In the records below, find the line containing "[574,418,757,437] [56,446,141,462] express". Restate it and all the lines after it exactly, and omit the rest.
──────── INFORMATION PROVIDED
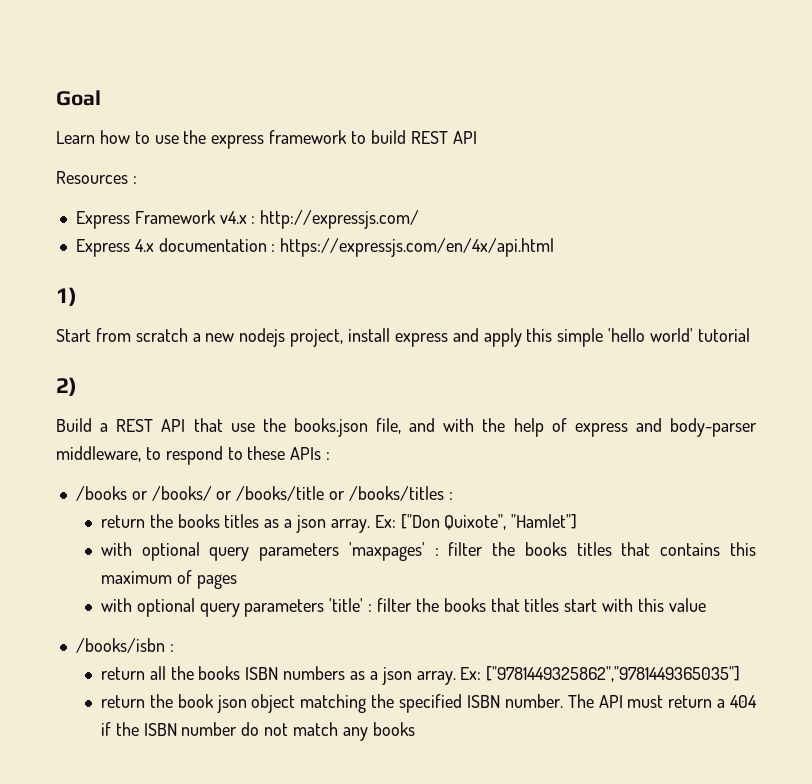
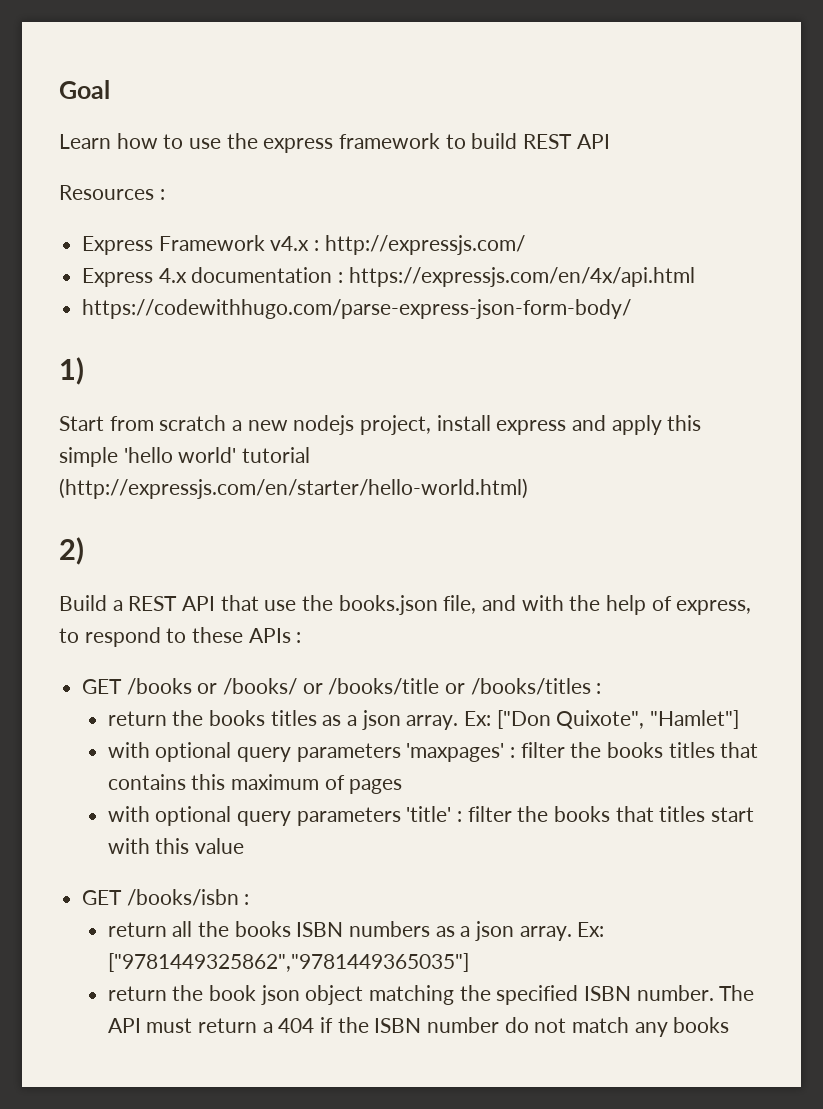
(555, 247) none -> [82,299,632,319] // https://codewithhugo.com/parse-express-json-form-body/
(750, 335) none -> [59,478,528,499] (http://expressjs.com/en/starter/hello-world.html)
[574,418,757,437] [56,446,141,462] express and body-parser middleware, -> [676,600,752,615] express,
(331, 456) none -> [82,679,123,694] GET
(706, 605) none -> [82,890,123,905] GET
────────────────
**YOUR SOLUTION:**
[574,418,757,437] [56,446,141,462] express and body-parser middleware, -> [676,600,752,615] express,
(331, 456) none -> [82,679,123,694] GET
(706, 605) none -> [82,890,123,905] GET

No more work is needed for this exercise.